WHAT TO PRODUCE: Please output the data exactly, minus pictures.

RECORD SET:

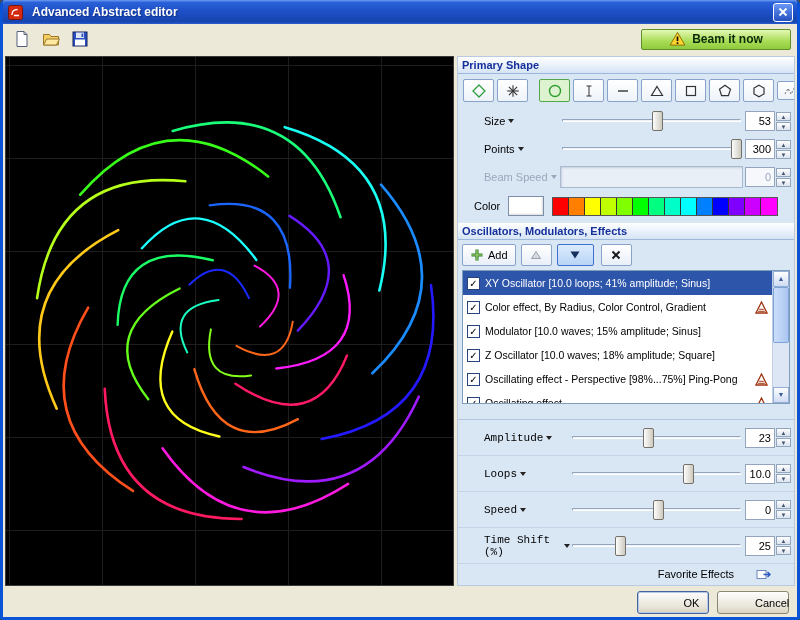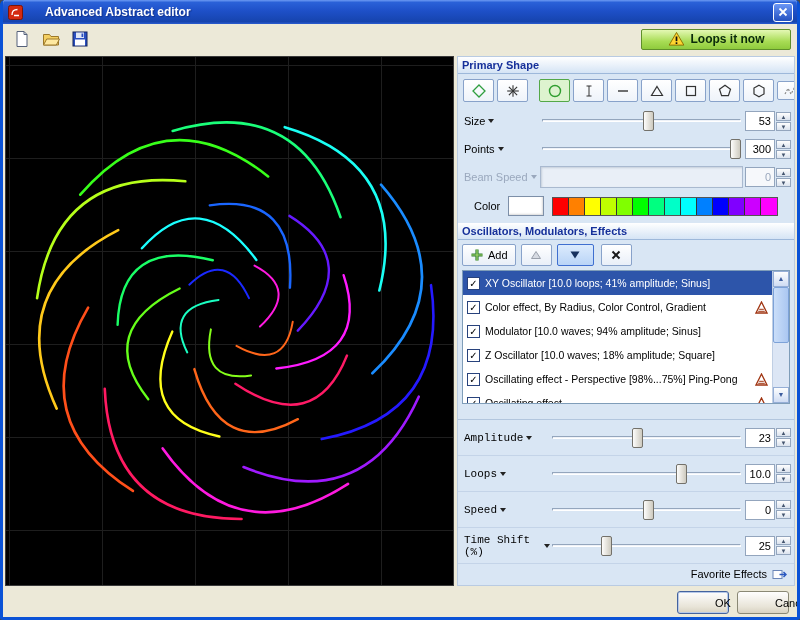--- a/index.html
+++ b/index.html
@@ -2,21 +2,21 @@
 <html><head>
 <meta charset="utf-8">
 <style>
   * { box-sizing: border-box; margin: 0; padding: 0; user-select: none; }
   html,body { width:800px; height:620px; background:#4a4a4a; }
   body { font-family:"Liberation Sans", sans-serif; font-size:11px; color:#000; }
 
   .dialog { position:relative; width:800px; height:620px; border:3px solid #0a52d6; border-top:0;
             border-radius:5px 5px 3px 3px; overflow:hidden; background:#ece9d8; }
 
-  .titlebar { height:24px; display:flex; align-items:center; gap:22px; padding:0 4px 0 5px;
+  .titlebar { height:24px; display:flex; align-items:center; gap:9px; padding:0 4px 0 5px;
     background:linear-gradient(180deg,#6d9bf3 0%,#2a61d8 10%,#1e50c8 45%,#1644ae 90%,#2a5cd0 100%); }
   .title { flex:1; color:#fff; font-weight:bold; font-size:12px; text-shadow:1px 1px 1px #12308a;
            white-space:nowrap; overflow:hidden; }
   .close-btn { width:20px; height:19px; display:flex; align-items:center; justify-content:center;
     background:linear-gradient(180deg,#6a96f5,#2451c0); border:1px solid #fff; border-radius:3px; }
 
   .toolbar { height:30px; display:flex; align-items:center; gap:3px; padding:2px 6px; }
   .tbtn { width:26px; height:24px; background:transparent; border:1px solid transparent;
           display:flex; align-items:center; justify-content:center; }
   .show-btn { margin-left:auto; height:21px; min-width:150px; display:flex; align-items:center;
@@ -38,21 +38,21 @@
     background:linear-gradient(180deg,#ffffff,#d5e4f5); border-bottom:1px solid #9db8da; flex:none; }
 
   .shape-row { display:flex; align-items:center; gap:3px; padding:5px 5px; flex:none; }
   .shape-btn { width:31px; height:23px; flex:none; display:flex; align-items:center; justify-content:center;
     background:linear-gradient(180deg,#ffffff,#eef3fa); border:1px solid #88a2ca; border-radius:2px; }
   .shape-btn.selected { background:#ddf3cf; border-color:#54a848; }
   .shape-spacer { width:5px; flex:none; }
   .shape-btn.wave { margin-left:auto; width:27px; height:19px; }
 
   .srow { display:flex; align-items:center; height:28px; padding:0 3px 0 6px; }
-  .slabel { width:76px; flex:none; display:flex; align-items:center; }
+  .slabel { width:76px; flex:none; display:flex; align-items:center;margin-left:20px; }
   .caret { margin-left:3px; width:0; height:0; border-left:3.5px solid transparent;
            border-right:3.5px solid transparent; border-top:4px solid #222; }
   .strack { flex:1; position:relative; height:22px; margin-right:2px; }
   .schannel { position:absolute; left:2px; right:2px; top:9px; height:3px; background:#eef2f8;
     border:1px solid #94a6bd; border-right-color:#fff; border-bottom-color:#fff; }
   .sthumb { position:absolute; top:1px; width:11px; height:20px; margin-left:-5px; border-radius:2px;
     background:linear-gradient(90deg,#fdfdfc,#e8e6e0 45%,#cdcabf); border:1px solid #73716a; }
   .strack.off { background:#e9eff7; border:1px solid #a9b9cf; box-shadow:inset 1px 1px 2px rgba(90,110,140,.25); }
   .svalue { width:30px; height:20px; flex:none; background:#fff; border:1px solid #93a5bd;
     display:flex; align-items:center; justify-content:flex-end; padding-right:3px; }
@@ -92,25 +92,25 @@
     background:linear-gradient(180deg,#fdfefe,#cfdcf3); border:1px solid #95aed6; }
   .sb-track { flex:1; position:relative; }
   .sb-thumb { position:absolute; top:0; left:0; right:0; height:56px; border-radius:2px;
     background:linear-gradient(90deg,#cadef9,#abc7f1); border:1px solid #7da2d8; }
 
   .params { margin-top:auto; border-top:1px solid #b2c6de; flex:none; }
   .params .srow { height:36px; border-bottom:1px solid #c4d4e8; }
   .params .slabel { width:86px;font-family:Liberation Mono, monospace; }
 
   .fav-row { height:21px; flex:none; display:flex; align-items:center; justify-content:flex-end;
-             gap:5px; padding:0 6px 2px; }
+             gap:22px; padding:0 22px 2px; }
 
   .bottombar { height:29px; display:flex; align-items:center; justify-content:flex-end; gap:8px;
                padding:0 8px; background:#ece9d8; }
-  .btn { width:52px; height:23px; font-size:11px; border-radius:3px;
+  .btn { width:72px; height:23px; font-size:11px; border-radius:3px;
     background:linear-gradient(180deg,#fefefe,#e8e4d8 70%,#d8d2c2); border:1px solid #8a8875;padding-left:37px; }
   .btn[data-name="ok-button"] { border-color:#44639e; box-shadow:inset 0 0 0 1px #b7c9e8; }
 </style>
 </head>
 <body>
 
 <div class="dialog" data-name="advanced-abstract-editor-window">
 
   <div class="titlebar" data-name="title-bar">
     <span data-name="app-icon" style="display:flex">
@@ -157,21 +157,21 @@
         </span>
       </button>
     <button class="show-btn" data-name="show-it-now-button">
       <span data-name="warning-icon" style="display:flex">
           <svg width="17" height="16" viewBox="0 0 18 17">
             <path d="M9 1.5 L16.8 15 H1.2 Z" fill="#ffd531" stroke="#8a6d00"></path>
             <rect x="8.1" y="5.8" width="1.8" height="5" fill="#111"></rect>
             <rect x="8.1" y="12" width="1.8" height="1.8" fill="#111"></rect>
           </svg>
         </span>
-      <span data-name="show-it-now-label">Loops it now</span>
+      <span data-name="show-it-now-label">Beam it now</span>
     </button>
   </div>
 
   <div class="content" data-name="main-content">
     <div class="preview" data-name="preview-canvas">
       <svg id="preview-svg" viewBox="0 0 449 530" data-name="abstract-preview-drawing">
           <path d="M376.7 128.1 Q 463.2 227.6 368.0 317.5" fill="none" stroke="hsl(210,100%,55%)" stroke-width="2.6" stroke-linecap="round"></path>
           <path d="M426.9 229.0 Q 445.9 359.4 317.1 383.6" fill="none" stroke="hsl(243,100%,55%)" stroke-width="2.6" stroke-linecap="round"></path>
           <path d="M414.6 341.0 Q 360.0 461.0 238.6 411.7" fill="none" stroke="hsl(275,100%,55%)" stroke-width="2.6" stroke-linecap="round"></path>
           <path d="M343.6 428.6 Q 232.9 500.0 157.4 393.0" fill="none" stroke="hsl(308,100%,55%)" stroke-width="2.6" stroke-linecap="round"></path>
@@ -391,21 +391,21 @@
               <span class="ltext" data-name="effect-label">Color effect, By Radius, Color Control, Gradient</span>
               <span class="flag" data-name="projector-warning-icon">
                 <svg width="13" height="13" viewBox="0 0 13 13">
                   <path d="M6.5 1 L12 12 H1 Z" fill="none" stroke="#a03512" stroke-width="1.3"></path>
                   <path d="M4.2 8.3 H8.8 M3.2 10.3 H9.8" stroke="#a03512" stroke-width="1"></path>
                 </svg>
               </span>
             </div>
             <div class="lrow" data-name="effect-list-item">
               <span class="checkbox" data-name="effect-checkbox">✓</span>
-              <span class="ltext" data-name="effect-label">Modulator [10.0 waves; 94% amplitude; Sinus]</span>
+              <span class="ltext" data-name="effect-label">Modulator [10.0 waves; 15% amplitude; Sinus]</span>
             </div>
             <div class="lrow" data-name="effect-list-item">
               <span class="checkbox" data-name="effect-checkbox">✓</span>
               <span class="ltext" data-name="effect-label">Z Oscillator [10.0 waves; 18% amplitude; Square]</span>
             </div>
             <div class="lrow" data-name="effect-list-item">
               <span class="checkbox" data-name="effect-checkbox">✓</span>
               <span class="ltext" data-name="effect-label">Oscillating effect - Perspective [98%...75%] Ping-Pong</span>
               <span class="flag" data-name="projector-warning-icon">
                 <svg width="13" height="13" viewBox="0 0 13 13">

RESPONSE FOR THIS EXERCISE:
--- a/index.html
+++ b/index.html
@@ -2,21 +2,21 @@
 <html><head>
 <meta charset="utf-8">
 <style>
   * { box-sizing: border-box; margin: 0; padding: 0; user-select: none; }
   html,body { width:800px; height:620px; background:#4a4a4a; }
   body { font-family:"Liberation Sans", sans-serif; font-size:11px; color:#000; }
 
   .dialog { position:relative; width:800px; height:620px; border:3px solid #0a52d6; border-top:0;
             border-radius:5px 5px 3px 3px; overflow:hidden; background:#ece9d8; }
 
-  .titlebar { height:24px; display:flex; align-items:center; gap:22px; padding:0 4px 0 5px;
+  .titlebar { height:24px; display:flex; align-items:center; gap:9px; padding:0 4px 0 5px;
     background:linear-gradient(180deg,#6d9bf3 0%,#2a61d8 10%,#1e50c8 45%,#1644ae 90%,#2a5cd0 100%); }
   .title { flex:1; color:#fff; font-weight:bold; font-size:12px; text-shadow:1px 1px 1px #12308a;
            white-space:nowrap; overflow:hidden; }
   .close-btn { width:20px; height:19px; display:flex; align-items:center; justify-content:center;
     background:linear-gradient(180deg,#6a96f5,#2451c0); border:1px solid #fff; border-radius:3px; }
 
   .toolbar { height:30px; display:flex; align-items:center; gap:3px; padding:2px 6px; }
   .tbtn { width:26px; height:24px; background:transparent; border:1px solid transparent;
           display:flex; align-items:center; justify-content:center; }
   .show-btn { margin-left:auto; height:21px; min-width:150px; display:flex; align-items:center;
@@ -38,21 +38,21 @@
     background:linear-gradient(180deg,#ffffff,#d5e4f5); border-bottom:1px solid #9db8da; flex:none; }
 
   .shape-row { display:flex; align-items:center; gap:3px; padding:5px 5px; flex:none; }
   .shape-btn { width:31px; height:23px; flex:none; display:flex; align-items:center; justify-content:center;
     background:linear-gradient(180deg,#ffffff,#eef3fa); border:1px solid #88a2ca; border-radius:2px; }
   .shape-btn.selected { background:#ddf3cf; border-color:#54a848; }
   .shape-spacer { width:5px; flex:none; }
   .shape-btn.wave { margin-left:auto; width:27px; height:19px; }
 
   .srow { display:flex; align-items:center; height:28px; padding:0 3px 0 6px; }
-  .slabel { width:76px; flex:none; display:flex; align-items:center; }
+  .slabel { width:76px; flex:none; display:flex; align-items:center;margin-left:20px; }
   .caret { margin-left:3px; width:0; height:0; border-left:3.5px solid transparent;
            border-right:3.5px solid transparent; border-top:4px solid #222; }
   .strack { flex:1; position:relative; height:22px; margin-right:2px; }
   .schannel { position:absolute; left:2px; right:2px; top:9px; height:3px; background:#eef2f8;
     border:1px solid #94a6bd; border-right-color:#fff; border-bottom-color:#fff; }
   .sthumb { position:absolute; top:1px; width:11px; height:20px; margin-left:-5px; border-radius:2px;
     background:linear-gradient(90deg,#fdfdfc,#e8e6e0 45%,#cdcabf); border:1px solid #73716a; }
   .strack.off { background:#e9eff7; border:1px solid #a9b9cf; box-shadow:inset 1px 1px 2px rgba(90,110,140,.25); }
   .svalue { width:30px; height:20px; flex:none; background:#fff; border:1px solid #93a5bd;
     display:flex; align-items:center; justify-content:flex-end; padding-right:3px; }
@@ -92,25 +92,25 @@
     background:linear-gradient(180deg,#fdfefe,#cfdcf3); border:1px solid #95aed6; }
   .sb-track { flex:1; position:relative; }
   .sb-thumb { position:absolute; top:0; left:0; right:0; height:56px; border-radius:2px;
     background:linear-gradient(90deg,#cadef9,#abc7f1); border:1px solid #7da2d8; }
 
   .params { margin-top:auto; border-top:1px solid #b2c6de; flex:none; }
   .params .srow { height:36px; border-bottom:1px solid #c4d4e8; }
   .params .slabel { width:86px;font-family:Liberation Mono, monospace; }
 
   .fav-row { height:21px; flex:none; display:flex; align-items:center; justify-content:flex-end;
-             gap:5px; padding:0 6px 2px; }
+             gap:22px; padding:0 22px 2px; }
 
   .bottombar { height:29px; display:flex; align-items:center; justify-content:flex-end; gap:8px;
                padding:0 8px; background:#ece9d8; }
-  .btn { width:52px; height:23px; font-size:11px; border-radius:3px;
+  .btn { width:72px; height:23px; font-size:11px; border-radius:3px;
     background:linear-gradient(180deg,#fefefe,#e8e4d8 70%,#d8d2c2); border:1px solid #8a8875;padding-left:37px; }
   .btn[data-name="ok-button"] { border-color:#44639e; box-shadow:inset 0 0 0 1px #b7c9e8; }
 </style>
 </head>
 <body>
 
 <div class="dialog" data-name="advanced-abstract-editor-window">
 
   <div class="titlebar" data-name="title-bar">
     <span data-name="app-icon" style="display:flex">
@@ -157,21 +157,21 @@
         </span>
       </button>
     <button class="show-btn" data-name="show-it-now-button">
       <span data-name="warning-icon" style="display:flex">
           <svg width="17" height="16" viewBox="0 0 18 17">
             <path d="M9 1.5 L16.8 15 H1.2 Z" fill="#ffd531" stroke="#8a6d00"></path>
             <rect x="8.1" y="5.8" width="1.8" height="5" fill="#111"></rect>
             <rect x="8.1" y="12" width="1.8" height="1.8" fill="#111"></rect>
           </svg>
         </span>
-      <span data-name="show-it-now-label">Loops it now</span>
+      <span data-name="show-it-now-label">Beam it now</span>
     </button>
   </div>
 
   <div class="content" data-name="main-content">
     <div class="preview" data-name="preview-canvas">
       <svg id="preview-svg" viewBox="0 0 449 530" data-name="abstract-preview-drawing">
           <path d="M376.7 128.1 Q 463.2 227.6 368.0 317.5" fill="none" stroke="hsl(210,100%,55%)" stroke-width="2.6" stroke-linecap="round"></path>
           <path d="M426.9 229.0 Q 445.9 359.4 317.1 383.6" fill="none" stroke="hsl(243,100%,55%)" stroke-width="2.6" stroke-linecap="round"></path>
           <path d="M414.6 341.0 Q 360.0 461.0 238.6 411.7" fill="none" stroke="hsl(275,100%,55%)" stroke-width="2.6" stroke-linecap="round"></path>
           <path d="M343.6 428.6 Q 232.9 500.0 157.4 393.0" fill="none" stroke="hsl(308,100%,55%)" stroke-width="2.6" stroke-linecap="round"></path>
@@ -391,21 +391,21 @@
               <span class="ltext" data-name="effect-label">Color effect, By Radius, Color Control, Gradient</span>
               <span class="flag" data-name="projector-warning-icon">
                 <svg width="13" height="13" viewBox="0 0 13 13">
                   <path d="M6.5 1 L12 12 H1 Z" fill="none" stroke="#a03512" stroke-width="1.3"></path>
                   <path d="M4.2 8.3 H8.8 M3.2 10.3 H9.8" stroke="#a03512" stroke-width="1"></path>
                 </svg>
               </span>
             </div>
             <div class="lrow" data-name="effect-list-item">
               <span class="checkbox" data-name="effect-checkbox">✓</span>
-              <span class="ltext" data-name="effect-label">Modulator [10.0 waves; 94% amplitude; Sinus]</span>
+              <span class="ltext" data-name="effect-label">Modulator [10.0 waves; 15% amplitude; Sinus]</span>
             </div>
             <div class="lrow" data-name="effect-list-item">
               <span class="checkbox" data-name="effect-checkbox">✓</span>
               <span class="ltext" data-name="effect-label">Z Oscillator [10.0 waves; 18% amplitude; Square]</span>
             </div>
             <div class="lrow" data-name="effect-list-item">
               <span class="checkbox" data-name="effect-checkbox">✓</span>
               <span class="ltext" data-name="effect-label">Oscillating effect - Perspective [98%...75%] Ping-Pong</span>
               <span class="flag" data-name="projector-warning-icon">
                 <svg width="13" height="13" viewBox="0 0 13 13">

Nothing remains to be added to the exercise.